Wonderfully dark and disturbing, Richard Gadd has come to Edinburgh’s Free Fringe not only to make his audience cry with laughter, but also to push the boundaries of physical comedy. I won’t ruin any surprises, but be prepared to recoil slightly and whisper to your friends, ‘What? This can’t be real! Why’s he doing that for comedy?!’
It’s simply for this shock factor that Gadd didn’t merit a 5 star rating, because the rest of his show was pure, up-front laughter. His psychotic stage persona really fuelled the energy behind the performance and it was refreshing to see a comedy act with a strong storyline, rather than a lineup of simple stand-alone jokes. His co-star Percy, too, has a wonderful persona which works well within Gadd’s story. A perfect combination of great acting and fantastic comedy, Gadd impressed the audience with an hour full of laughter, creative use of scenery and bewilderment (perhaps this part wasn’t as fun, but I suppose it added to the believability of his psychotic persona).
Gadd uses a series of pre-recorded tapes and films to add to his setup, meaning the audience is able to see Gadd’s gradual decline into insanity from an earlier perspective. A brilliant and inventive way to combine storytelling with a comedy show; he was able to show the audience another dimension of his persona, one off the stage and in his character’s own setting.

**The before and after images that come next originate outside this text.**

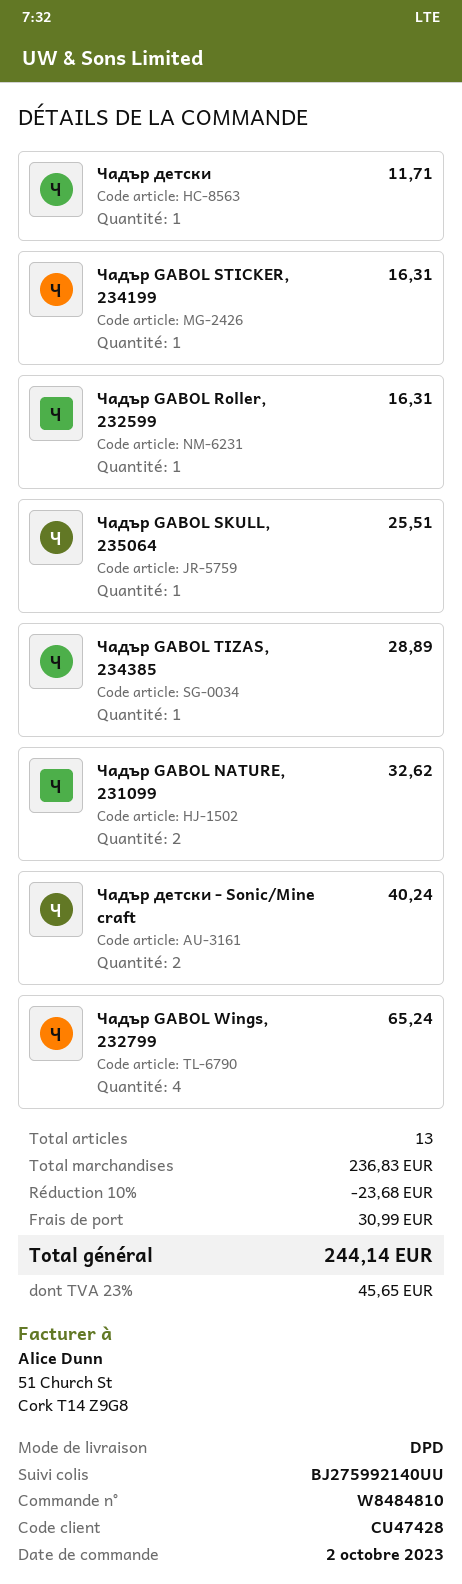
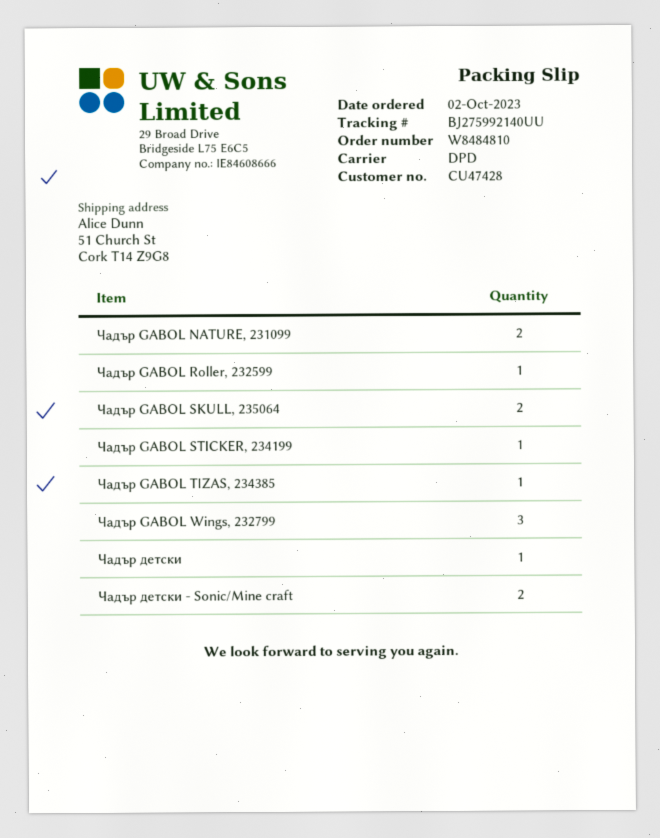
Чадър GABOL SKULL, 235064: 1 -> 2
Чадър GABOL Wings, 232799: 4 -> 3

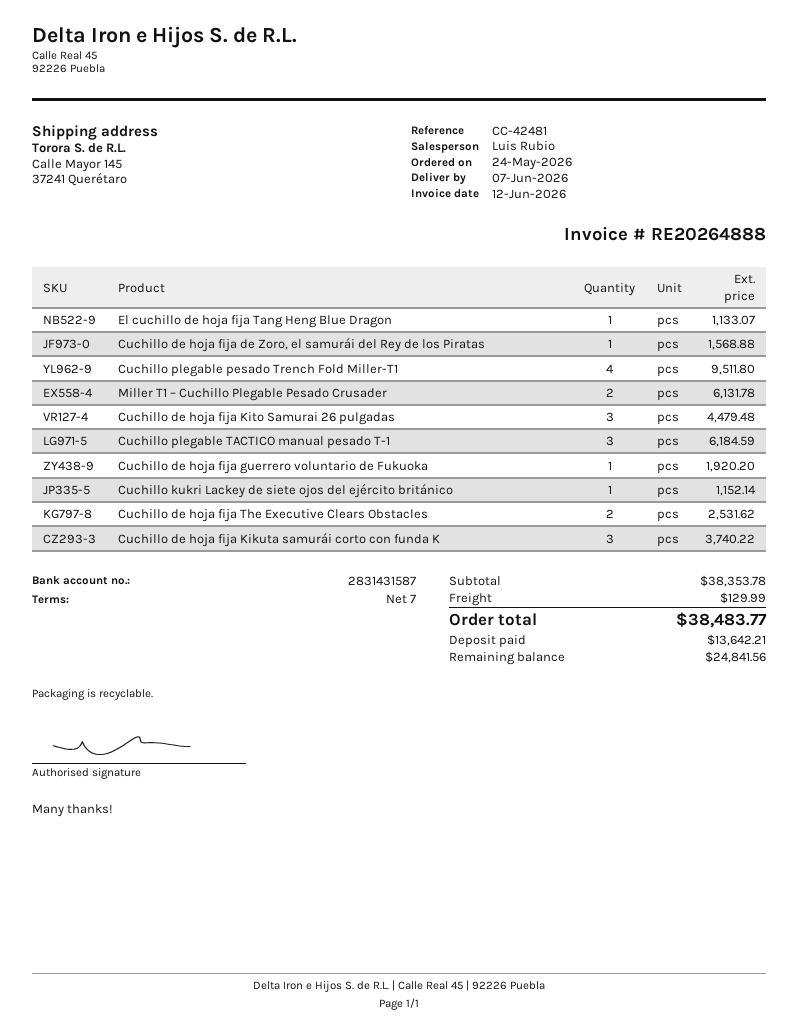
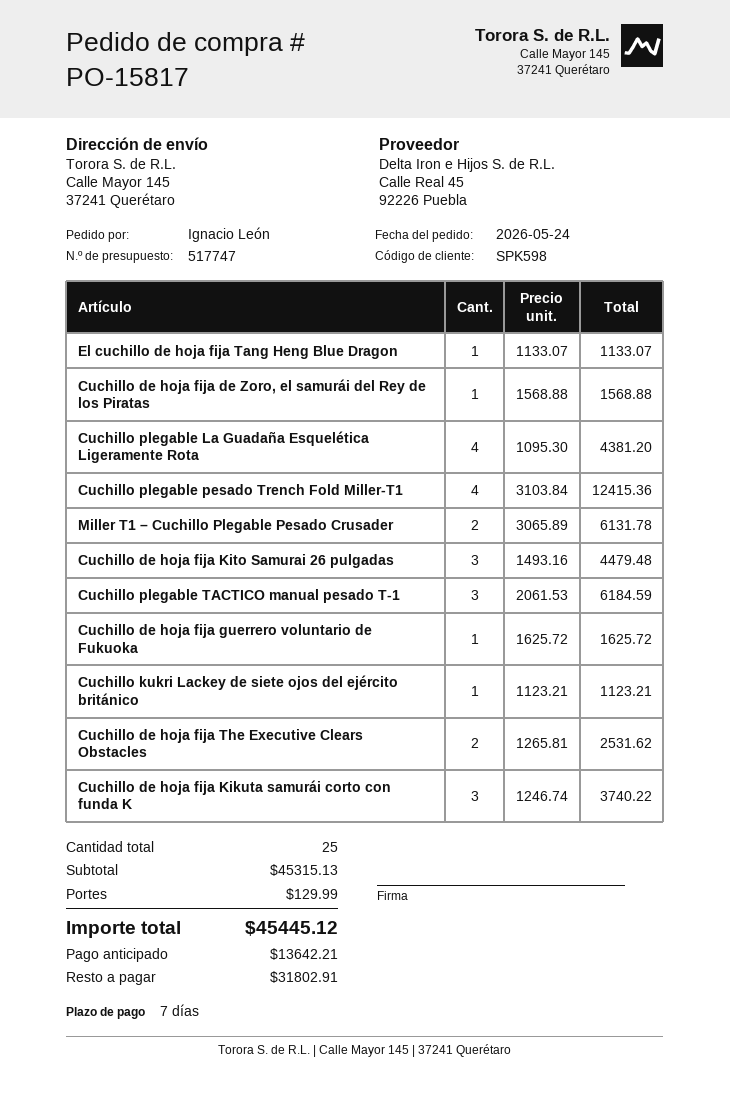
Cuchillo plegable pesado Trench Fold Miller-T1: 4 for 9511.80 -> 4 for 12415.36
Cuchillo de hoja fija guerrero voluntario de Fukuoka: 1 for 1920.20 -> 1 for 1625.72
Cuchillo kukri Lackey de siete ojos del ejército británico: 1 for 1152.14 -> 1 for 1123.21
Cuchillo plegable La Guadaña Esquelética Ligeramente Rota: none -> 4 for 4381.20
subtotal: 38353.78 -> 45315.13
total: 38483.77 -> 45445.12
balance: 24841.56 -> 31802.91

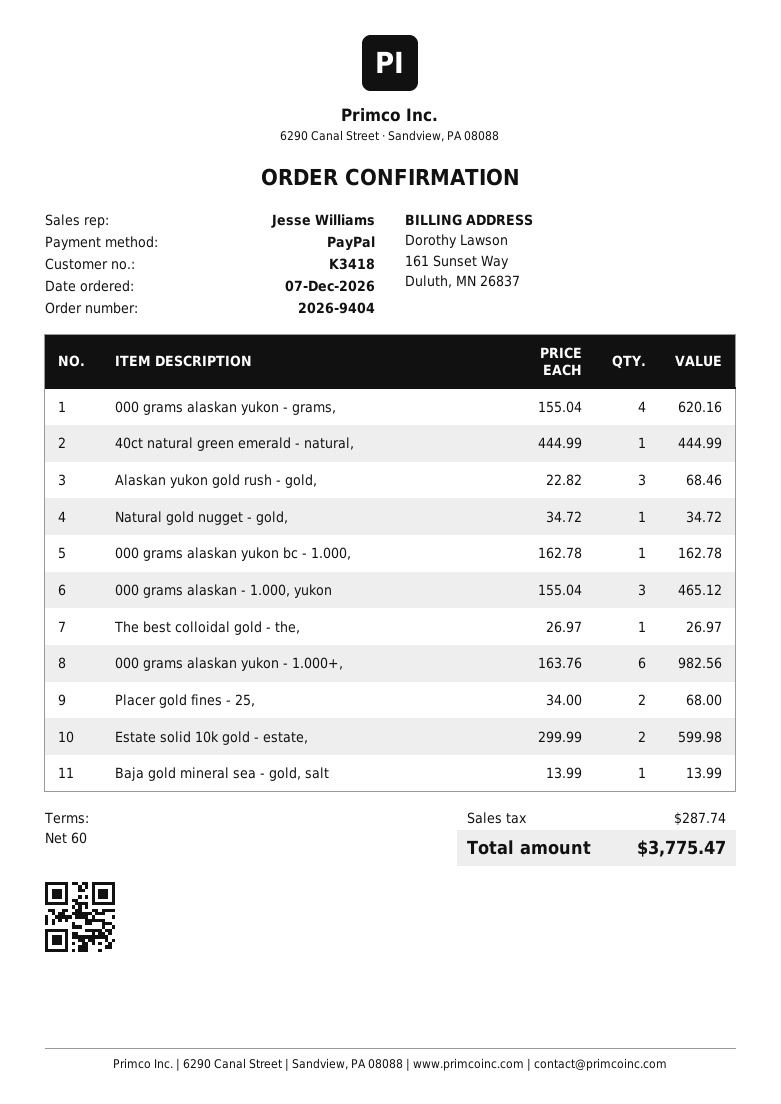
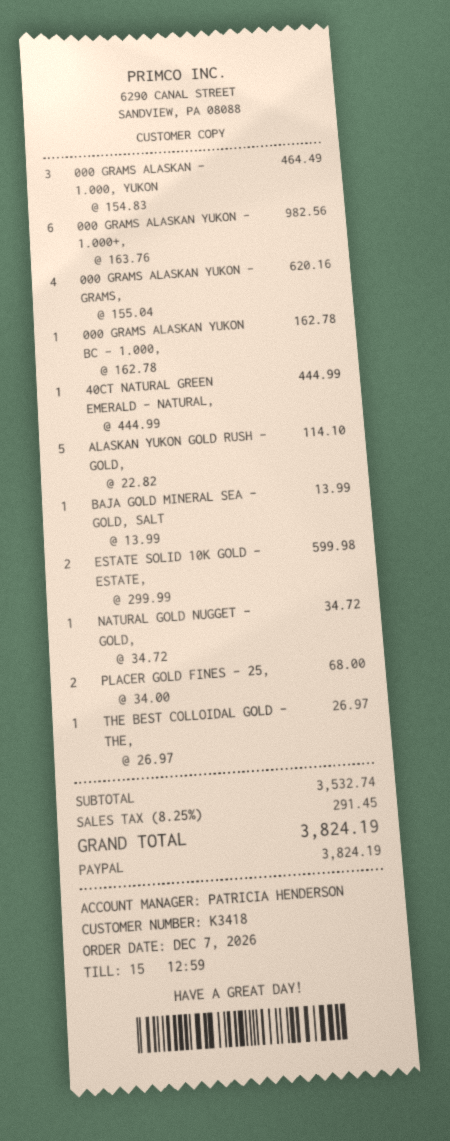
sales rep: Jesse Williams -> PATRICIA HENDERSON
Alaskan yukon gold rush - gold,: 3 x 22.82 = 68.46 -> 5 x 22.82 = 114.10
000 grams alaskan - 1.000, yukon: 3 x 155.04 = 465.12 -> 3 x 154.83 = 464.49
tax: 287.74 -> 291.45
total: 3775.47 -> 3824.19

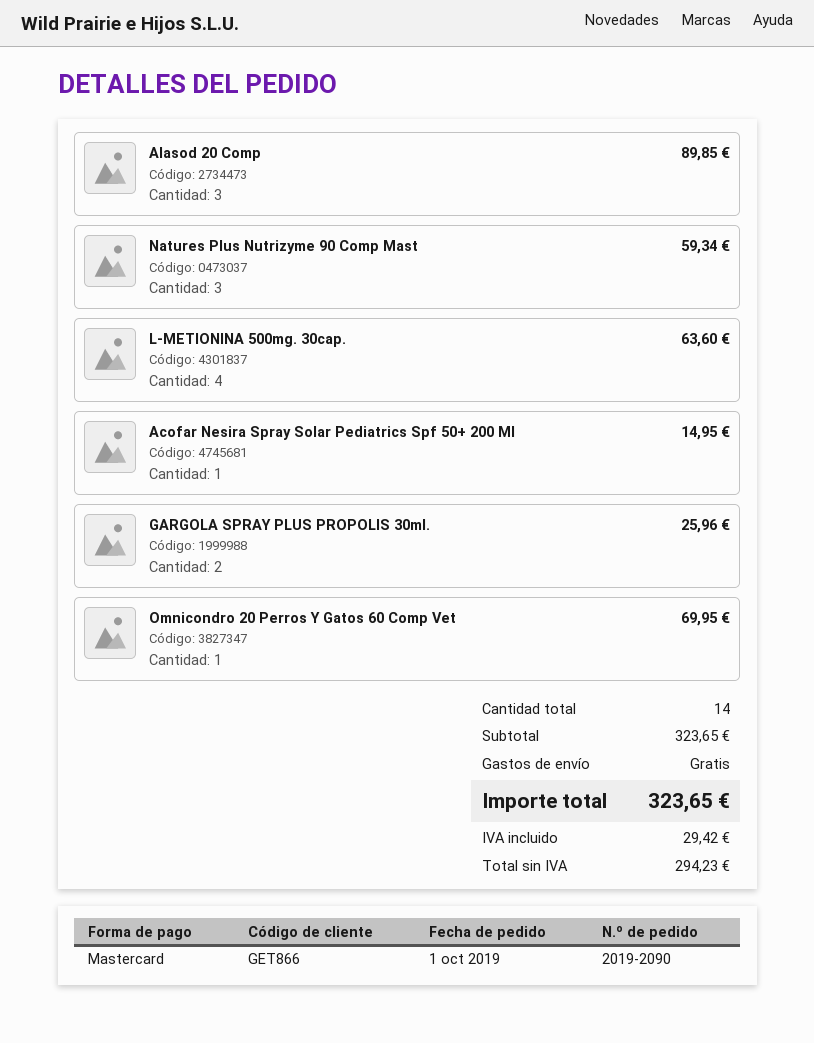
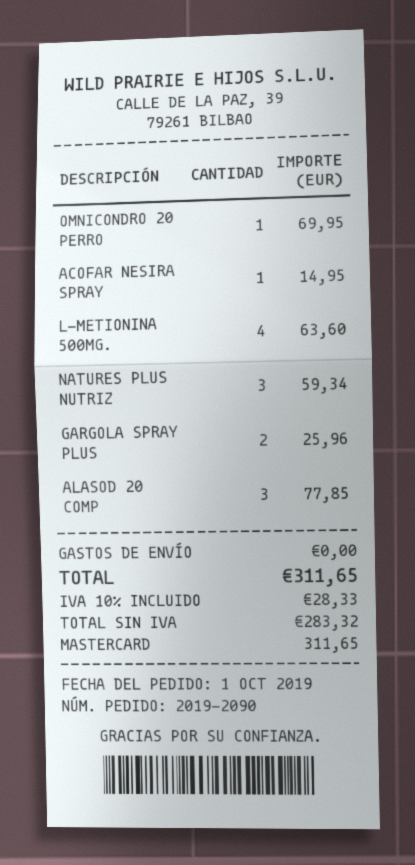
Alasod 20 Comp: 3 for 89.85 -> 3 for 77.85
net: 294.23 -> 283.32
tax: 29.42 -> 28.33
total: 323.65 -> 311.65

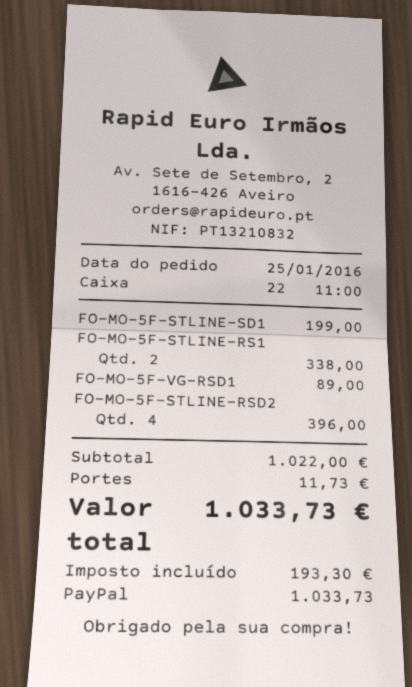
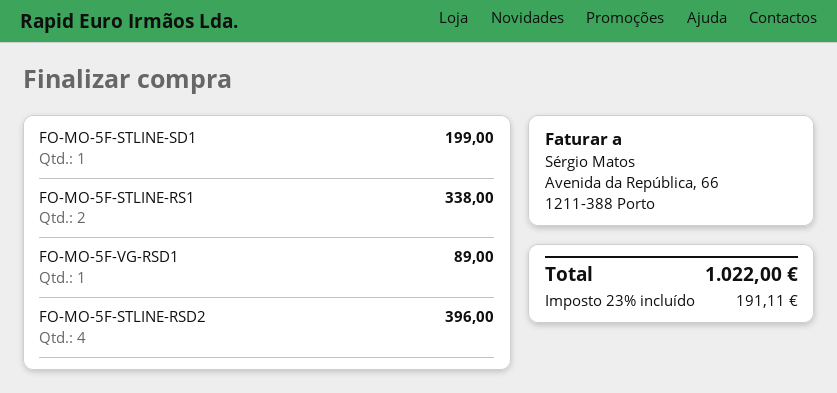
shipping: 11.73 -> none
tax: 193.30 -> 191.11
total: 1033.73 -> 1022.00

I came out of this show wanting all my friends to go see it too. Not just because it was genuinely funny, but also so they could see why it was, for some, so disturbing. I feel this man’s commitment to comedy should be rewarded with a full audience and I know they will not be disappointed in this show. Funny, quick-witted and sometimes just plain weird, Richard Gadd may be part of the Free Fringe, but he is definitely one of the more interesting and original comedians around.